Statistiques issues d’Update Coronavirus : le taux de contamination par million d’habitants est en Suisse de 56 438 alors que la moyenne mondiale est de 11 820. Le pays est donc cinq fois plus contaminé que la planète.   Le taux de létalité est de 977 contre 253 en moyenne mondiale, soit quatre fois plus. Il n’y a pas lieu de pavoiser.

Certains s’échinent à dissoudre cette pénible découverte en prétextant la vieillesse relative de la population suisse : cela n’explique en rien le taux de contamination qui résulte d’une transmission trop élevée. Comme la population est relativement disciplinée, cela signifie que les mesures nécessaires n’ont pas été prises à temps, assez longtemps et de façon suffisamment stricte. C’est bien un problème de gouvernance.

Le Conseil fédéral est à ce point conscient de sa propre inefficience qu’il a demandé un rapport à la Chancellerie dont l’essentiel a été publié dans ce blog le 31 décembre 2020. Le plus pittoresque est la découverte que la lutte contre le Covid-19 a été menée par trois Etats-Majors distincts et donc concurrents. Très curieusement aucune mention de ce rapport n’est apparue dans les médias. Les rédacteurs en chef ont estimé, sans doute à bon escient que l’opinion publique n’était pas prête à le supporter. Car au fond les reproches s’adressent au peuple.

Le Conseil fédéral n’est pas un gouvernement au sens classique du terme : il n’a pas de chef, pas de programme, pas de majorité, pas de cohérence. On le dit à majorité de droite ce qui signifie que face à une décision grave, il choisit au terme d’un vote reflétant la composition du parlement qui reflète celle des opinions populaires. Il n’a donc pas le pouvoir et il ne peut forcément en user. De fait ce pouvoir, que le peuple ne veut pas lui confier, est transmis subrepticement à une administration que sept personnes ne parviennent plus à contrôler. Trop de démocratie tue la démocratie et la transforme en bureaucratie.

Cela explique sans la justifier les cacophonies successives sur les masques, les tests, les vaccinations, les confinements de toute espèce. La patate chaude a été refilée aux cantons comme s’il s’agissait de territoires indépendants munis de frontières étanches.
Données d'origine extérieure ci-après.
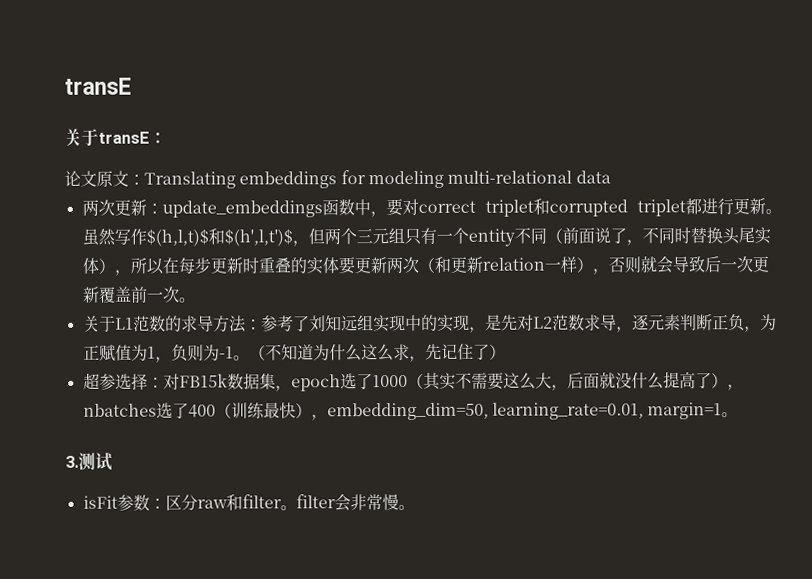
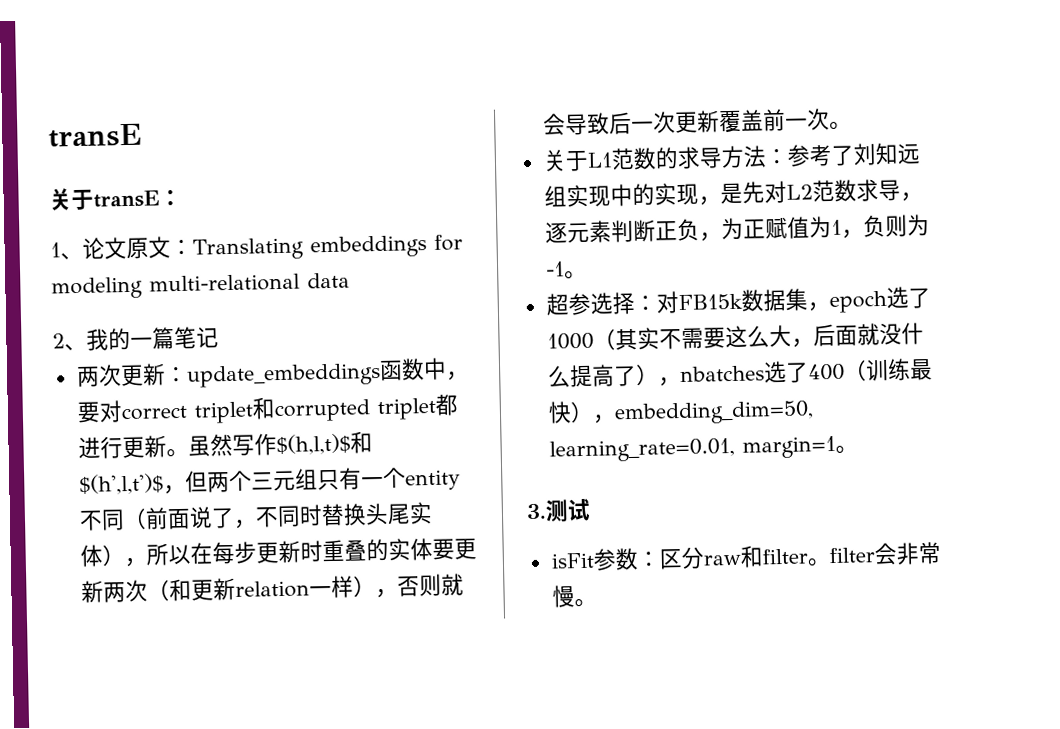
- 论文原文：Translating embeddings for modeling multi-relational data
+ 1、论文原文：Translating embeddings for modeling multi-relational data
+ 2、我的一篇笔记
- （不知道为什么这么求，先记住了）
Il ne sert à rien de fermer restaurants et commerces s’il suffit de se rendre dans le canton voisin.

La crise sanitaire suivie de la crise économique, précédant des crises sociales, annonce une crise institutionnelle. La Confédération née en 1848 n’est plus adaptée telle quelle au monde tel qu’il est devenu. Il faut soigneusement trier ce qui est irremplaçable de ce qui doit être adapté. Dans le monde dangereux où nous vivons, le pouvoir doit être exercé à certains moments dans la plus grande rigueur et l’urgence nécessaire. Le peuple ne peut plus se comporter comme un autocrate capricieux.